Now more than ever we need to equip our leaders with the skills to navigate through this crisis. Leadership is about developing and enabling talent that is aligned with the strategy and purpose of the organisation. We have seen demands on our leaders increase rapidly over recent years and the current COVID crisis has created additional demands and incredibly challenging environments in which to lead.
“Effective communication from leaders has never been more important. With the majority of staff working from home, individuals are not physically seeing each other (Zoom doesn’t count) and not having those incidental conversations you may have in the tea room or literally at the water cooler,“ Professor Germov said.
Leaders need to effectively communicate with their workforce and that means finding a number of ways to communicate and engage with their people. This could be through team huddles, one-on-one video calls, town halls as examples. The key element is for leaders to demonstrate empathy, to listen to any concerns or challenges and to provide ongoing support and coaching so that there is a sense of optimism for the future or a focus on what is within our span of control.
“It’s about having a great team with an understanding of the institution's purpose, their individual alignment to that purpose, and providing access to information" Professor Germov said.
“It is important to convey the message that we are sustainable and want to bring our staff along for the journey as they understand there will be the need for some changes.”
“For some it might mean additional professional development. Even though a university’s bread and butter is to provide required skills and capabilities to its students, it often does not look inwards to its staff. Yes professional development takes place but it is then linking that to the needs of the organisation, the capacity of the workforce and the currency of the workforce.”
“Look at the rapid changes in technology – how do we keep ensuring that our staff remain current in their skill set,” Professor Germov said.
The Ripple Effect
Whilst staff directly employed by universities are under threat we must also consider the considerable flow-on effects. Student accommodation is virtually empty and with students away most food and retail outlets have no revenue. The student experience has being impacted for those who preferred to complete their studies on campus, including the lack of social connections with their fellow students.
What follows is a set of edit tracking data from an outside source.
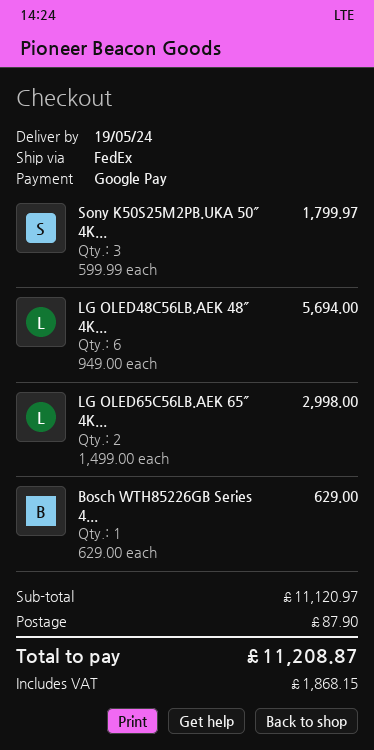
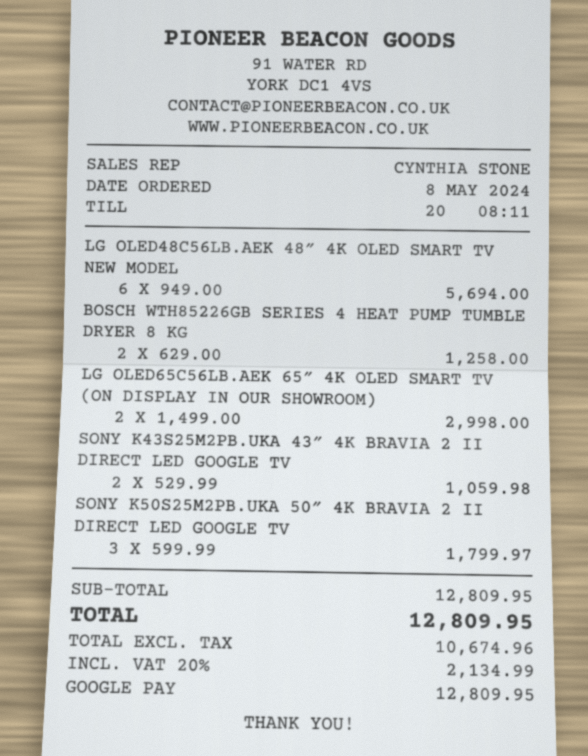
Bosch WTH85226GB Series 4...: 1 x 629.00 = 629.00 -> 2 x 629.00 = 1258.00
SONY K43S25M2PB.UKA 43″ 4K BRAVIA 2 II DIRECT LED GOOGLE TV: none -> 2 x 529.99 = 1059.98
subtotal: 11120.97 -> 12809.95
shipping: 87.90 -> none
tax: 1868.15 -> 2134.99
total: 11208.87 -> 12809.95

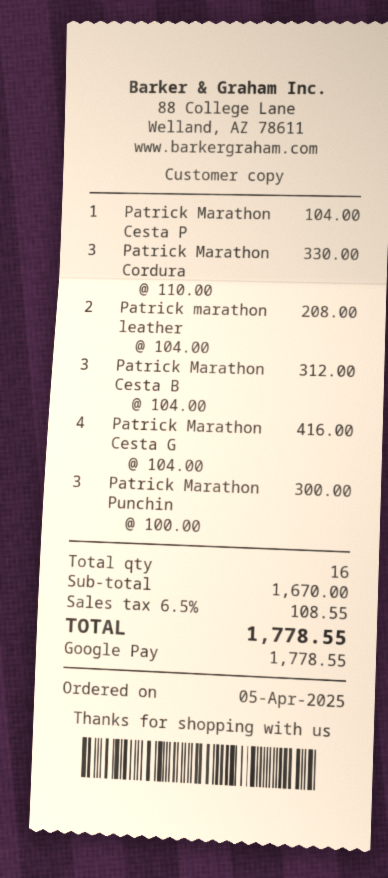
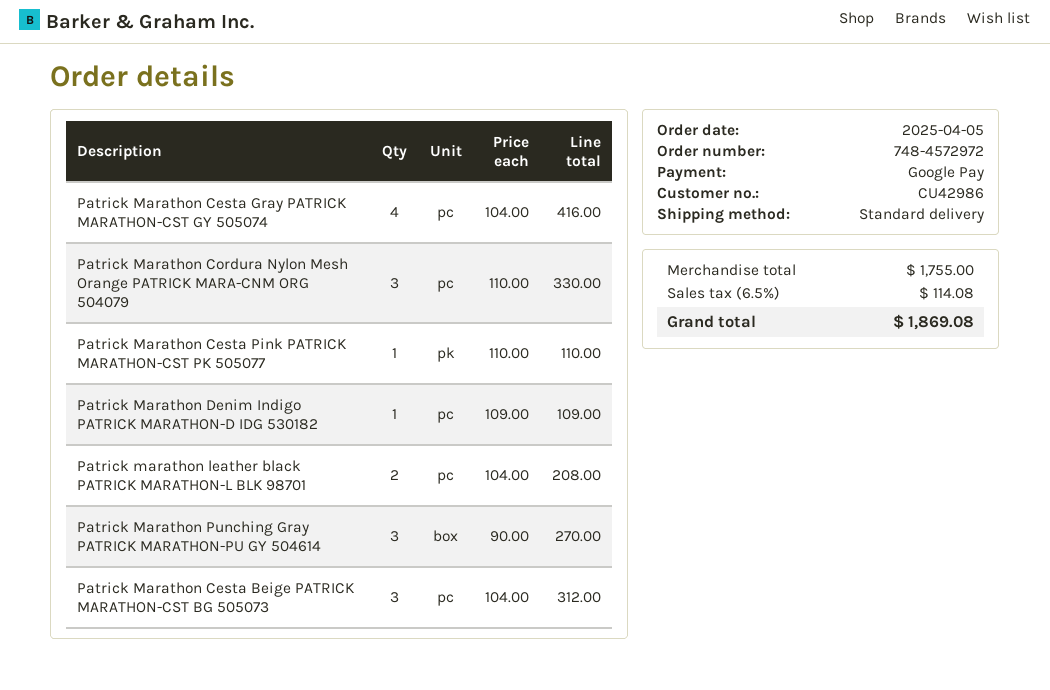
Patrick Marathon Cesta P: 1 x 104.00 = 104.00 -> 1 x 110.00 = 110.00
Patrick Marathon Punchin: 3 x 100.00 = 300.00 -> 3 x 90.00 = 270.00
Patrick Marathon Denim Indigo PATRICK MARATHON-D IDG 530182: none -> 1 x 109.00 = 109.00
subtotal: 1670.00 -> 1755.00
tax: 6.5% = 108.55 -> 6.5% = 114.08
total: 1778.55 -> 1869.08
Universities will now be looking at having less reliance on students from China and India and look to diversify by attracting students from other countries.
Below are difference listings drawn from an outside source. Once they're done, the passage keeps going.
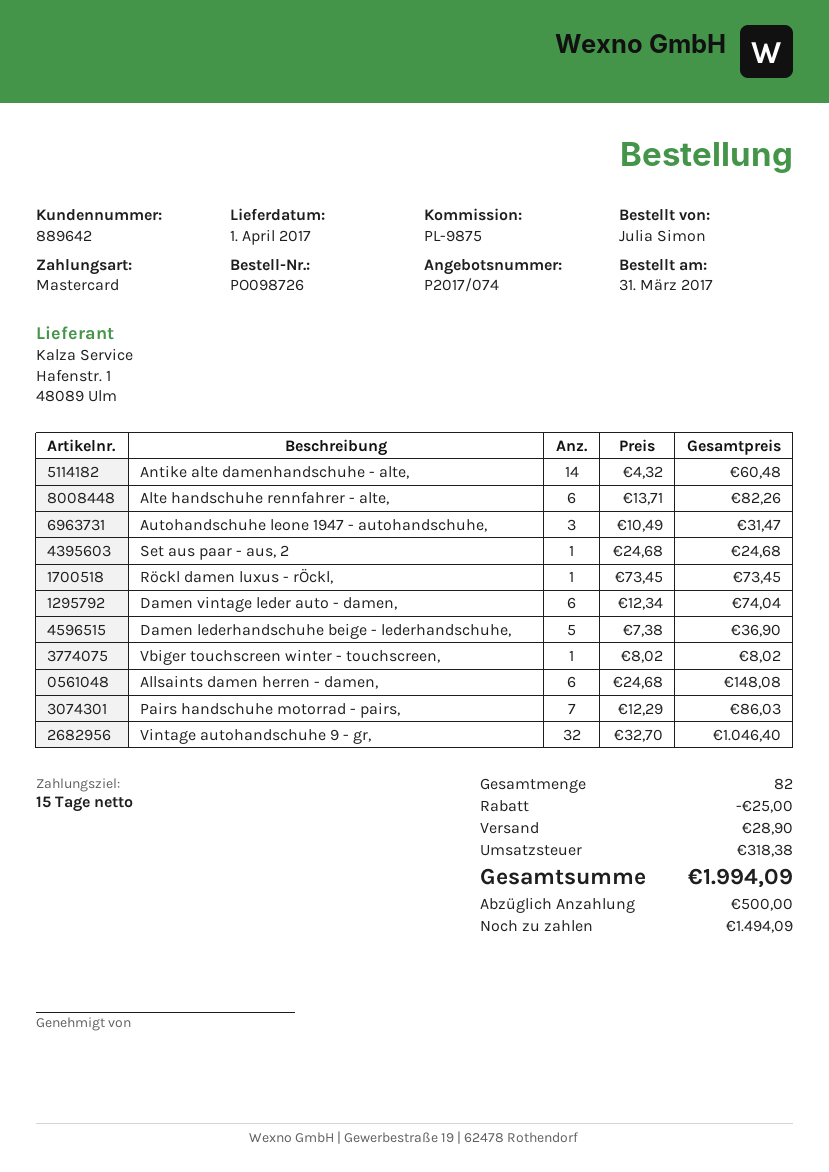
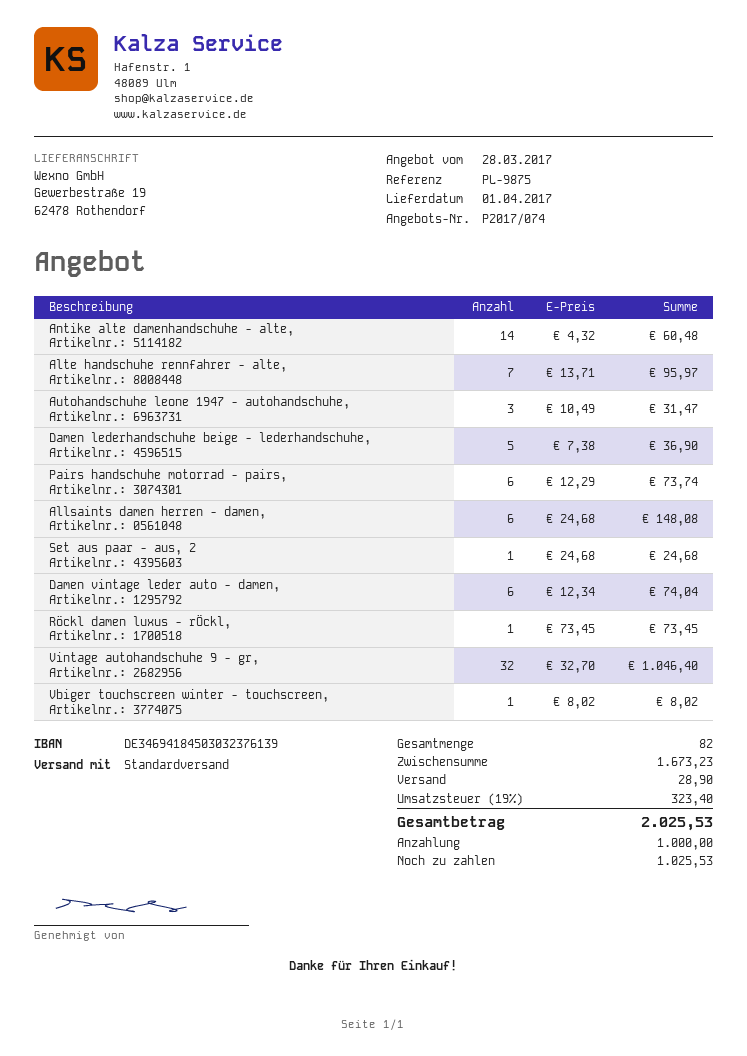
Alte handschuhe rennfahrer - alte,: 6 x 13.71 = 82.26 -> 7 x 13.71 = 95.97
Pairs handschuhe motorrad - pairs,: 7 x 12.29 = 86.03 -> 6 x 12.29 = 73.74
discount: 25.00 -> none
tax: 318.38 -> 323.40
total: 1994.09 -> 2025.53
deposit: 500.00 -> 1000.00
balance: 1494.09 -> 1025.53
Professor Germov said he believes Charles Sturt will take two or three years to get anywhere near they were before the pandemic struck. “Will we ever get to those heady heights again? We think so. Universities will need to adapt their operating model – not just us – as I think most university councils will insist on one that does not expose the university as the international student shortage has done.”
About Professor Germov
John Germov is a Professor of Sociology and Acting Vice-Chancellor at Charles Sturt University, Australia. He was Pro Vice-Chancellor (Academic) and Pro Vice-Chancellor of the Faculty of Education and Arts at the University of Newcastle, Australia.
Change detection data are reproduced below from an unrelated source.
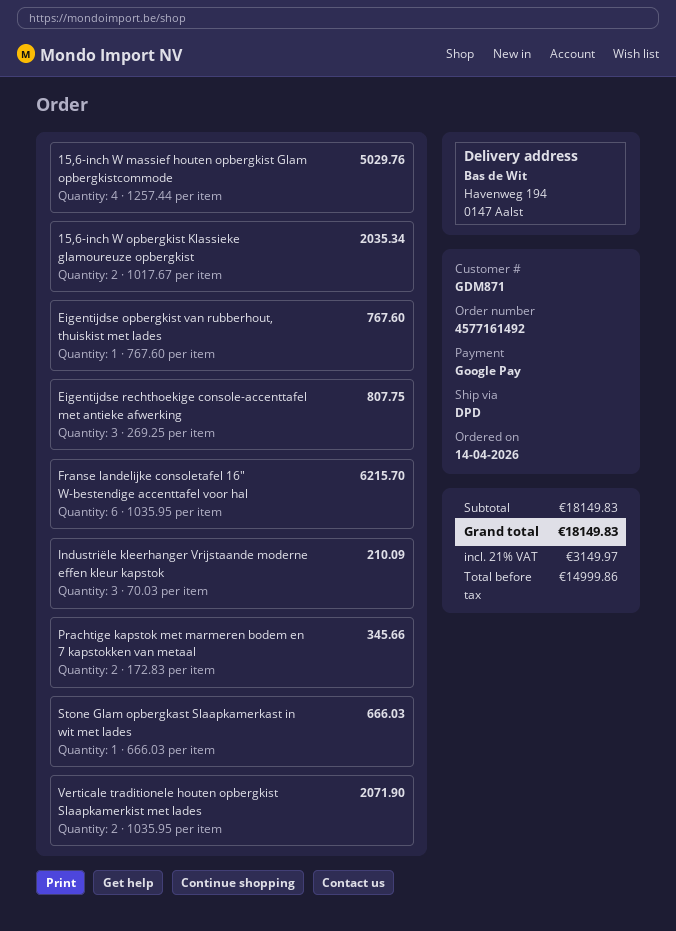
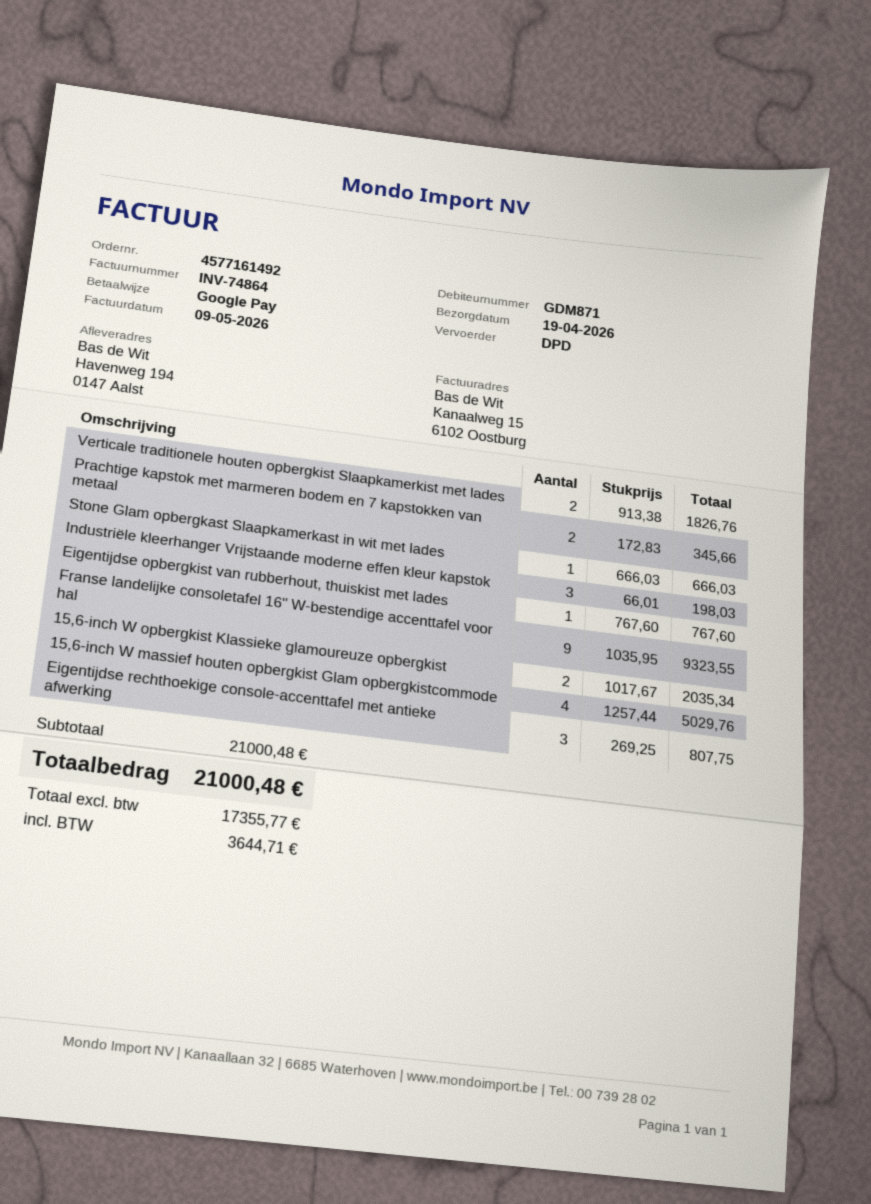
Franse landelijke consoletafel 16" W-bestendige accenttafel voor hal: 6 x 1035.95 = 6215.70 -> 9 x 1035.95 = 9323.55
Industriële kleerhanger Vrijstaande moderne effen kleur kapstok: 3 x 70.03 = 210.09 -> 3 x 66.01 = 198.03
Verticale traditionele houten opbergkist Slaapkamerkist met lades: 2 x 1035.95 = 2071.90 -> 2 x 913.38 = 1826.76
subtotal: 18149.83 -> 21000.48
net: 14999.86 -> 17355.77
tax: 3149.97 -> 3644.71
total: 18149.83 -> 21000.48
John is a sociologist with expertise in mixed methods social research, specialising in the social determinants of health (notably the social origins of food and alcohol habits), public health nutrition policy, interdisciplinary wine studies, and the history of sociology.
John also holds a Doctor of Letters honoris causa and a PhD in Sociology from the University of Newcastle. John's academic leadership has specialised in workforce transformation, performance management, gender equity and leadership development. In 2016 he was a recipient of an AHEIA award for Excellence in People and Culture.